14 Embarrassing Ways to Lose an Important Dinosaur Fossil

World War II was probably the second worst time to be a dinosaur
14 Embarrassing Ways to Lose an Important Dinosaur Fossil

European countries sure love to steal priceless artifacts from Africa to “keep them safe,” only to get them bombed to smithereens, don’t they?

Drowned in Sewage

Alcovasaurus was a big ol’ stegosaurus from the Late Jurassic period. Its type specimen (the fossil that a species is named for and described based on) was damaged when the University of Wyoming’s Geological Museum had some plumbing issues and a pipe burst.

Puff the Unfortunate Dragon

The Atychodracon wasn’t recognized as its own genus until over a century and a half after it was first discovered. In the interim, its museum was bombed into the ground during World War II. When it was classified and named in 2011, they combined the Greek words atychis (unfortunate) and drakon (dragon) to mourn the destruction.

Just Kinda Lost by a Paleontology Tourist

Joseph Channing Pearce was just some guy who had an interest in various science-y topics, but doesn’t seem to have been a specialist in any area. Among his collection was the badass-sounding “heart tooth,” which turned out to be the very first piece ever discovered of the long-necked herbivore Cardiodon. Dude just kinda misplaced it.
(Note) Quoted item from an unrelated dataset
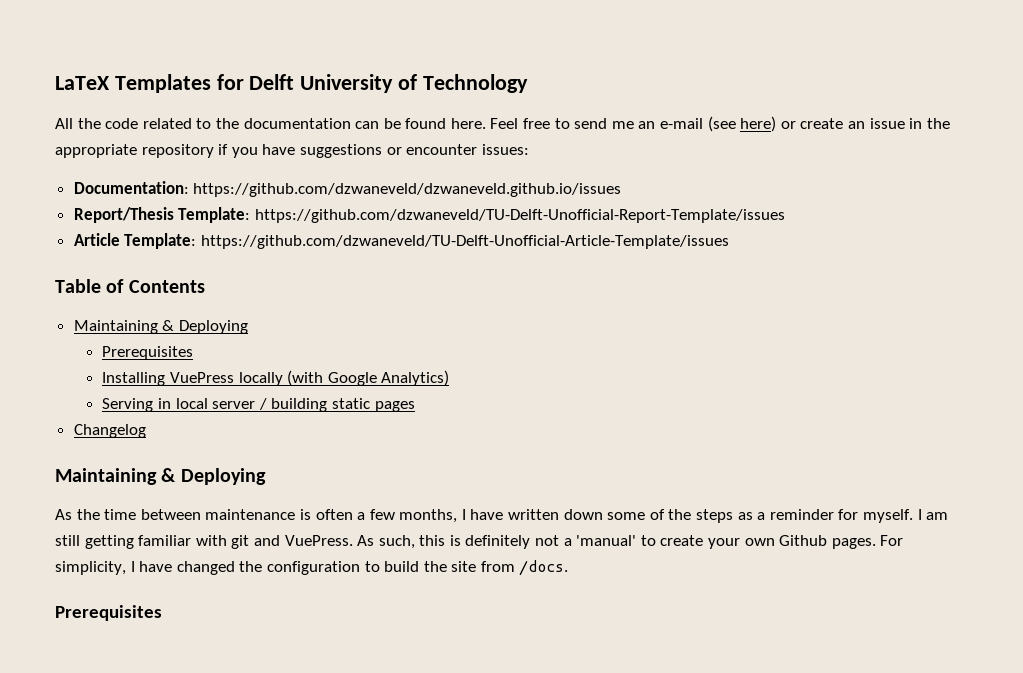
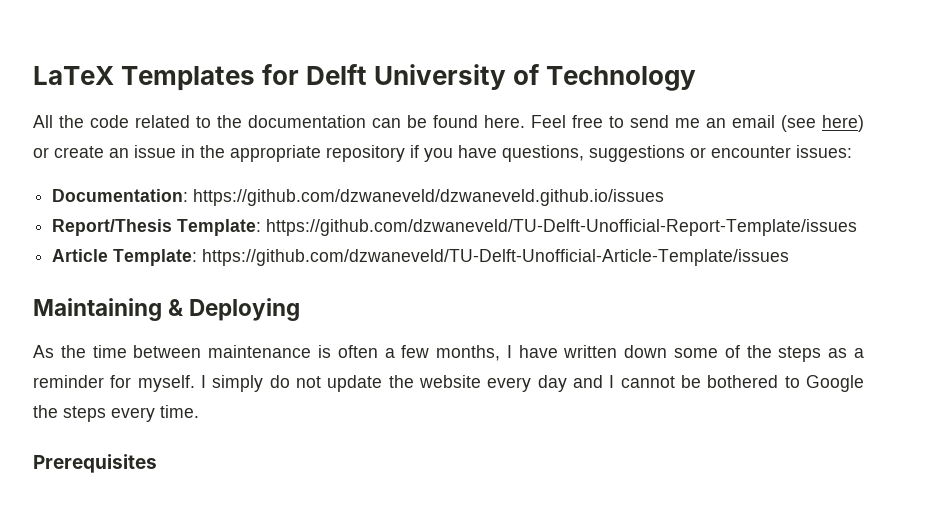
[660,118,704,129] e-mail -> [732,115,775,128] email
(296, 149) none -> [502,145,584,162] questions,
[55,279,205,293] [73,320,248,334] [102,346,194,360] [102,370,450,386] [102,398,415,412] [73,424,146,438] // Table of Contents // Maintaining & Deploying // Prerequisites // Installing VuePress locally (with Google Analytics) // Serving in local server / building static pages // Changelog -> (790, 257) none
[926,512,949,520] [55,535,904,549] [55,560,569,576] am still getting familiar with git and VuePress. As such, this is definitely not a 'manual' to create your own Github pages. For simplicity, I have changed the configuration to build the site from /docs. -> [212,375,865,392] [33,405,199,422] simply do not update the website every day and I cannot be bothered to Google the steps every time.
The Biggest Animal in History Just Disintegrated

It’s hard to believe the fact that the blue whale is probably the largest animal to ever exist on our planet. But the Bruhathkayosaurus, meaning “huge-bodied lizard,” is said to have come pretty darn close. While a few of its bones were first found and described in 1987, paleontologists came forward in 2017 to admit the things had just kind of crumbled into dust.

Lost in a Pile of Dodo Bones

Okay, you got us, the broad-billed parrot isn’t a dinosaur. But it is a freaky, primitive-looking and extinct creature whose holotype (the single specimen that’s the basis for the description of a species) is lost. They dredged it up from a swamp among a whole bunch of dodo bones, and just kinda lost track of it.

The Allies Killed the God Lizard of the Ocean

Aegirosaurus means “Aegir lizard with slender vertebrae” (Aegir, as we know, is a Teutonic ocean god). Since it was discovered and kept in modern day Germany, the Allied forces blew it da frick up in World War II.

Scientists Accidentally Built This Guy His Own Coffin

Gongxianosaurus was a big-ass sauropod from the Jurassic period. The researchers who discovered it thought it safest to leave it in the ground where they found it, and built a little exhibition hall around it. Well, that building collapsed and destroyed the holotype. 

Never Keep All Your Aegyptosaurus Bones in the Same Place

Aegyptosaurus was a sauropod that lived in modern day Africa about 95 million years ago. Some Germans graciously took the holotype and a bunch of other fossils back home for safekeeping where they were all pulverized by Allied bombs in 1944.

Some Rich Jerk Gave It Away

The Erectopus should be a horny octopus, but it was actually a big scary theropod. The holotype sat in some rich guy’s private collection, and after his death, all his stuff was “disbursed.” We don’t know if Erectopus was bequeathed, auctioned off or shot out of a T-shirt cannon.

Hitler Got T. Rex’s Cousin Killed

Carcharodontosaurus, meaning “jagged toothed lizard,” was a theropod whose bones were quietly taken from Egypt by German paleontologists in 1914. They came clean a couple decades later, but the dope-ass skull they’d stolen was blown up by the British in an air raid on Munich in 1944.

Fire

The holotype of the Podokesaurus was kept in Mount Holyoke’s Williston Hall, which burned down in 1917. The dinosaur had become an unofficial mascot, and students led a search of the rubble, but no trace was ever found.

Fire Again

Portugal’s Museu Nacional de História Natural e da Ciência burned down in 1978, taking with it the holotype of the Lusitanosaurus.

A Dude Drew a Picture and Then Threw It Out

Paleontologist Edward Drinker Cope bought a giant neck vertebra off a guy in 1877, and named the species A. fragillimus, meaning “very fragile.” The bone was preserved in notoriously crumbly mudstone, so after decades of debate over its location, scientists figured out that he probably just drew some pictures of it and discarded it.

Big Momma Got Cast Into a Dungeon

Massospondylus was a long-necked herbivore from the Early Jurassic period. Its holotype, a well-preserved skull and skeleton nicknamed Big Momma, was housed in the U.K.’s Hunterian Museum. When it was bombed by the Germans in 1941, a bunch of specimens fell into the museum’s dungeon, which subsequently flooded.